Era la notte tra il 31 dicembre 2014 e il 01/01/2015: alla festa dell'ultimo dell'anno organizzata dall'UNITALSI (acronimo di Unione Internazionale Trasporto a Lourdes e ad altri santuari Internazionali), incontro, per una pura casualità, la ragazza che non riesco a dimenticare. Tra una chiacchiera e l'altra, finiamo a parlare di musica. E mentre chiacchieriamo, scopro che lei apprezza, tra gli altri, i My Chemical Romance (grande band pop punk e emo rock, i cui album Three Cheers For Sweet Revenge e The Black Parade [vera e propria opera pop punk/emo rock, che contiene un autentico capolavoro, ovvero Welcome To The Black Parade] sono due perle miliari del genere), e i Paramore. A quel punto, durante quella festa memorabile, che per quanto mi riguarda finirà negli annali dell'associazione stessa, mi consiglia proprio l'album che sto per recensire: Riot!

Quando ho acquistato il disco ero un po' restio ad ascoltarlo, anche perchè in quel periodo iniziavo davvero a essere in 'fissa' per i mitici Jethro Tull, e pensavo che questo disco andasse ad intaccare questa mia passione. Ma appena ho messo il disco nello stereo e ho schiacciato Play......................... .... BAM!.................... mi sono trovato di fronte a un vero e proprio capolavoro, e mi sono sentito un po' in colpa, proprio perchè mi è dispiaciuto avere avuto delle resistenze iniziali. Ma ai tempi in cui l'ho ascoltato per la prima volta non ero in grado di capirlo e di apprezzare questo disco come merita. Adesso che è un album che ho nel cuore, posso parlarne con dovizia di particolari e in modo abbastanza circostanziato. Ma ne parlerò col linguaggio delle emozioni.

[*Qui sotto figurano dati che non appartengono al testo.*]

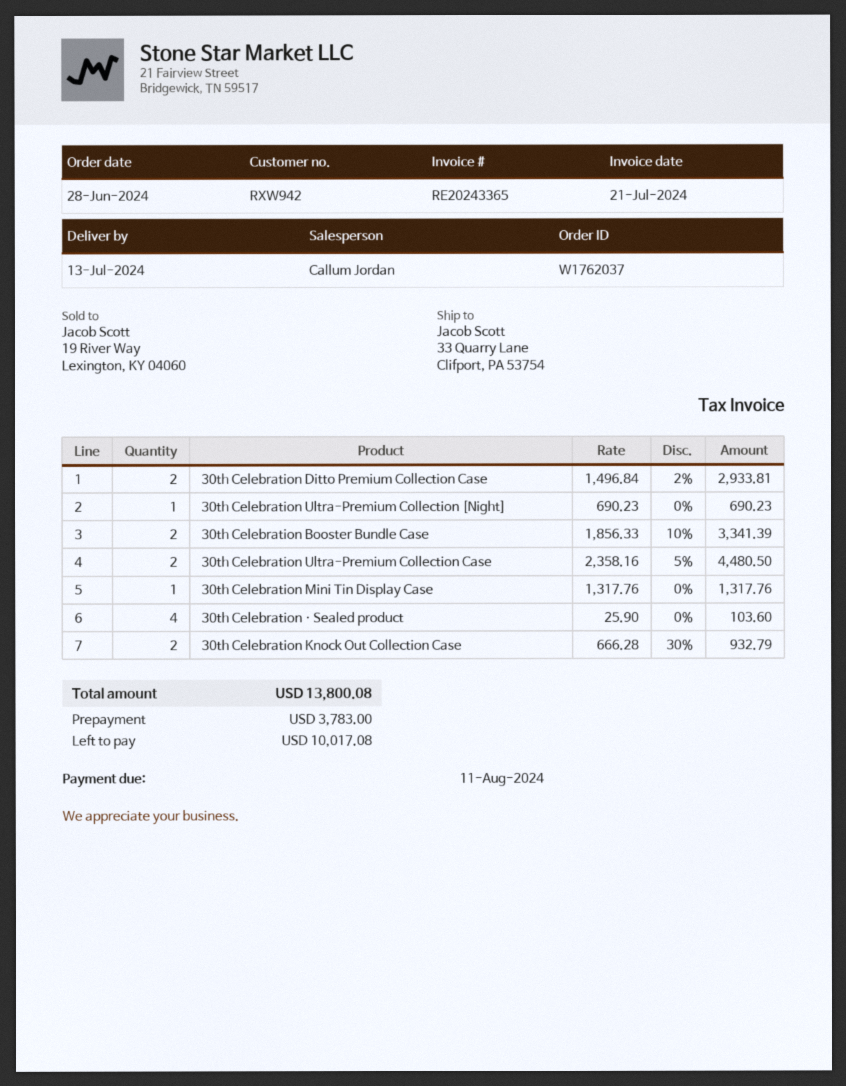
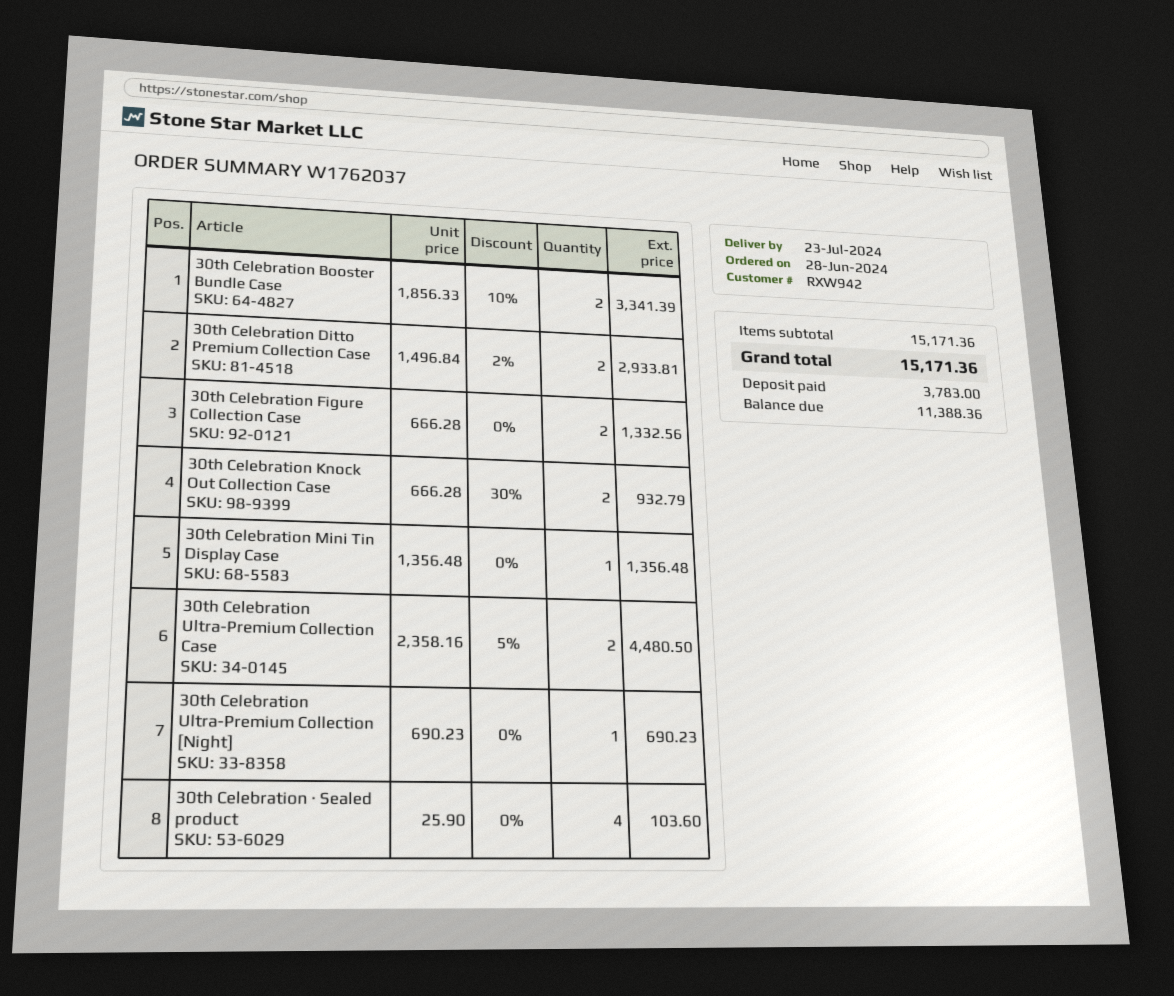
delivery date: 2024-07-13 -> 2024-07-23
30th Celebration Mini Tin Display Case: 1 x 1317.76 = 1317.76 -> 1 x 1356.48 = 1356.48
30th Celebration Figure Collection Case: none -> 2 x 666.28 = 1332.56
total: 13800.08 -> 15171.36
balance: 10017.08 -> 11388.36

Il disco inizia con For A Pessimist I'm Pretty Optimistic, splendida canzone pop punk. Qui Hayley Williams e company dimostrano tutto il loro potenziale, facendo ascoltare tutta l'energia che la band statunitense sa sprigionare in studio e nei live. Questa è sicuramente una delle tracce più sottovalutate di tutto l'album. La traccia n. 2 è That's What You Get, una delle canzoni più belle dell'album. Questa canzone fa venire veramente la pelle d'oca,soprattutto se si ascolta come si deve il ritornello.

Si prosegue poi con un'ottima canzone di puro pop: Hallelujah. Forse non è la migliore dell'album, ma sottolinea la versatilità dei Paramore e di Hayely Williams, grande artista che, per quanto mi riguarda, ha i numeri per cantare negli album prog.

Ma eccoci alla canzone più bella dell'album: Misery Business. Questo brano è, forse, il capolavoro sommo dei Paramore, con un videoclip davvero splendido. Ci sono poi le altre tracce dell'album per cui vale quanto detto per Hallelujah. Ma poi arriva Crushcrushcrush, altro grande capolavoro pop punk che fa veramente venire la pelle d'oca. Per quanto riguarda la traccia successiva, ovvero We Are Broken, c'è ben poco da dire, anche se bisogna sottolineare che allenta la tensione che si è accumulata, che riesplode nell'ultima canzone: Born For This.